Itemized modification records
-.-.-
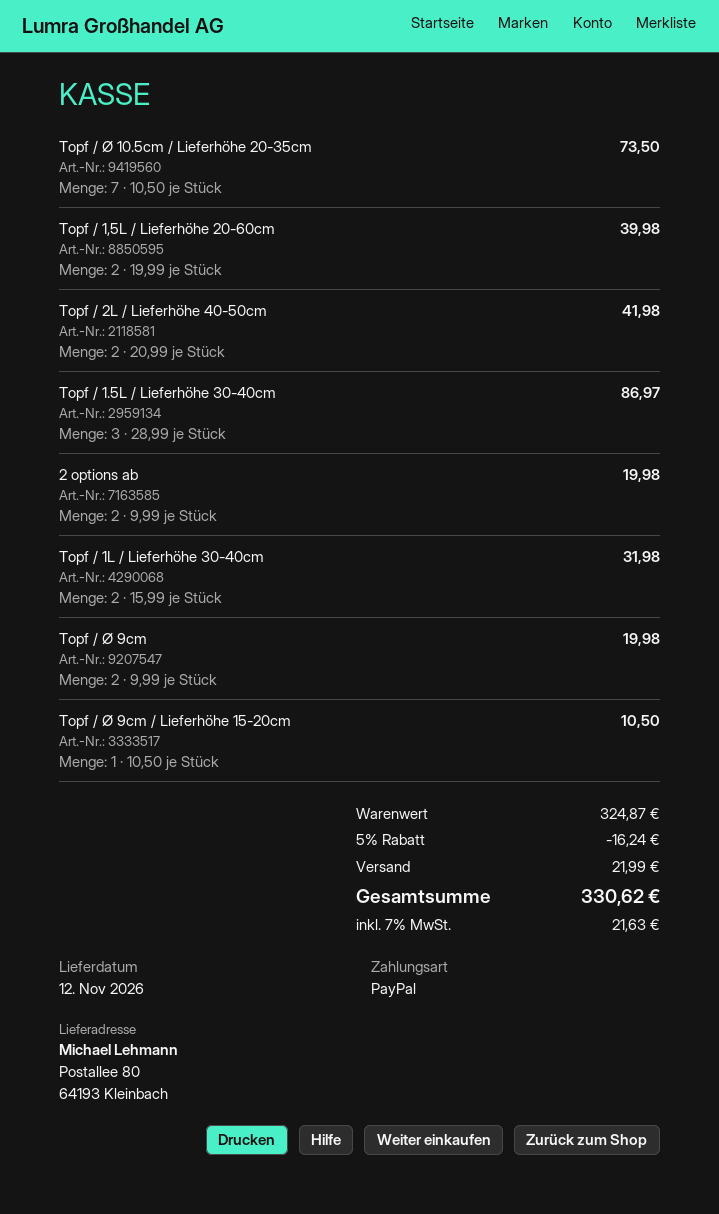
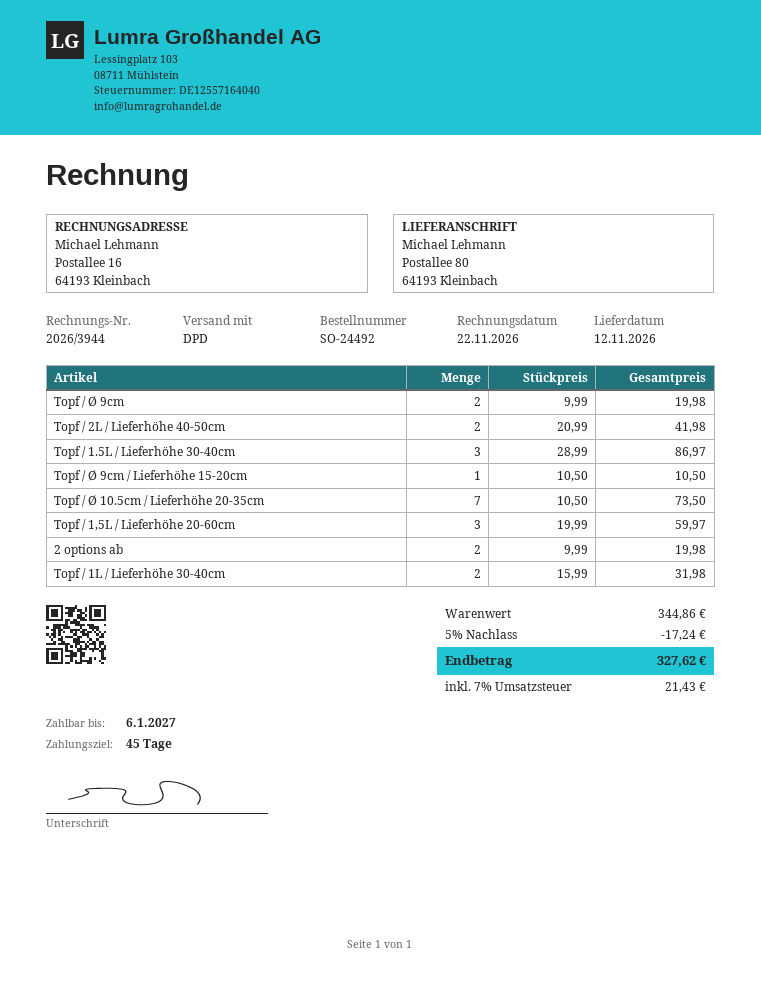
Topf / 1,5L / Lieferhöhe 20-60cm: 2 x 19.99 = 39.98 -> 3 x 19.99 = 59.97
subtotal: 324.87 -> 344.86
discount: 5% = 16.24 -> 5% = 17.24
shipping: 21.99 -> none
tax: 7% = 21.63 -> 7% = 21.43
total: 330.62 -> 327.62

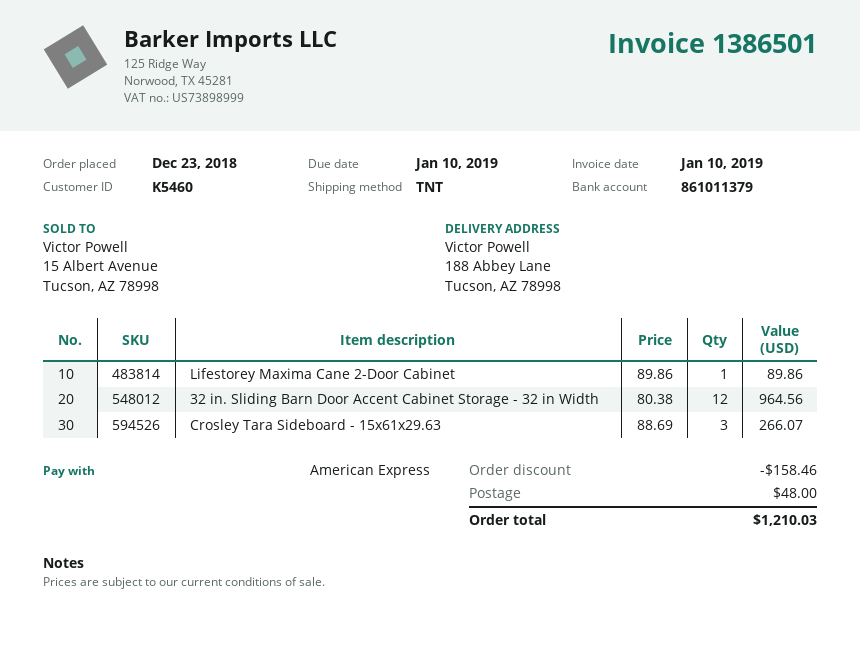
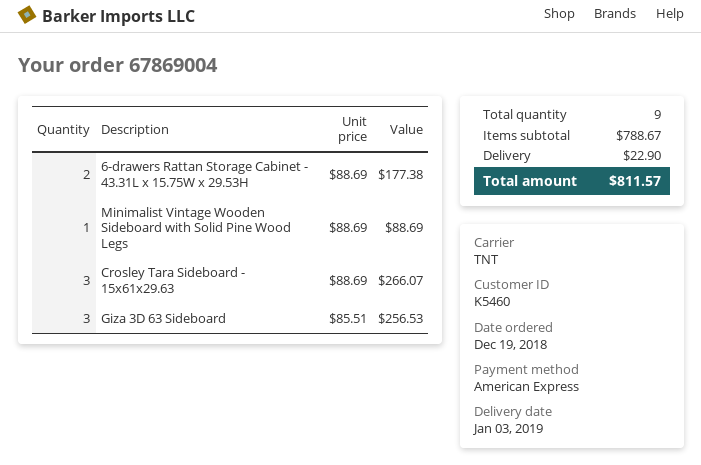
order date: 2018-12-23 -> 2018-12-19
Lifestorey Maxima Cane 2-Door Cabinet: 1 x 89.86 = 89.86 -> none
32 in. Sliding Barn Door Accent Cabinet Storage - 32 in Width: 12 x 80.38 = 964.56 -> none
6-drawers Rattan Storage Cabinet - 43.31L x 15.75W x 29.53H: none -> 2 x 88.69 = 177.38
Minimalist Vintage Wooden Sideboard with Solid Pine Wood Legs: none -> 1 x 88.69 = 88.69
Giza 3D 63 Sideboard: none -> 3 x 85.51 = 256.53
discount: 158.46 -> none
shipping: 48.00 -> 22.90
total: 1210.03 -> 811.57

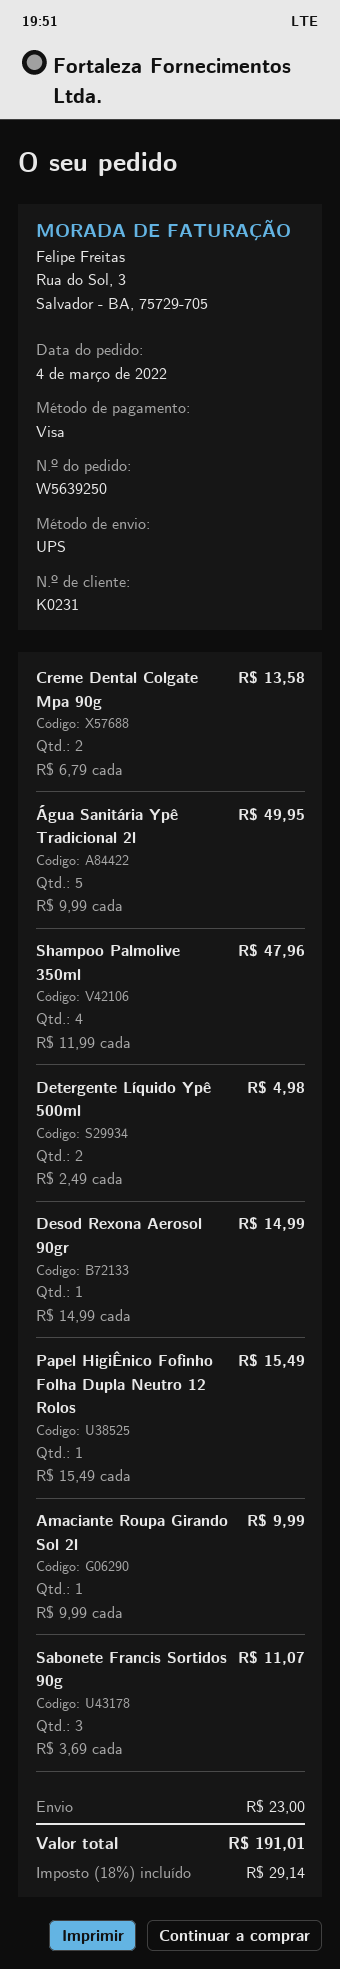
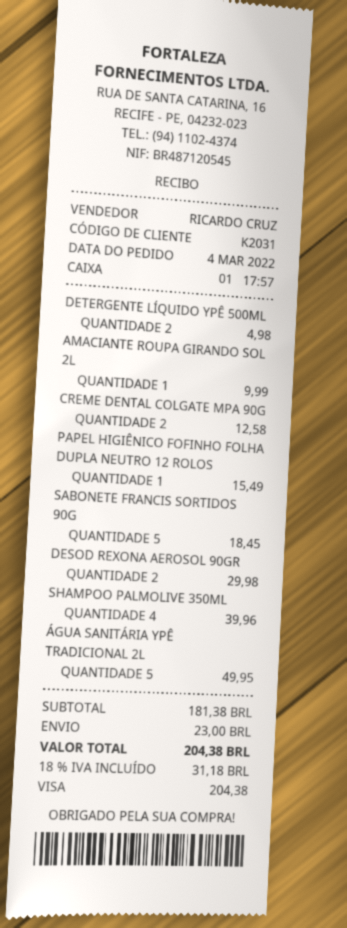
customer number: K0231 -> K2031
Creme Dental Colgate Mpa 90g: 2 for 13.58 -> 2 for 12.58
Shampoo Palmolive 350ml: 4 for 47.96 -> 4 for 39.96
Desod Rexona Aerosol 90gr: 1 for 14.99 -> 2 for 29.98
Sabonete Francis Sortidos 90g: 3 for 11.07 -> 5 for 18.45
tax: 18% = 29.14 -> 18% = 31.18
total: 191.01 -> 204.38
-.-.-
--- BRIEF ---
Show each line of the data that contains the string "discount".

--- WRITTEN ANSWER ---
discount: 5% = 16.24 -> 5% = 17.24
discount: 158.46 -> none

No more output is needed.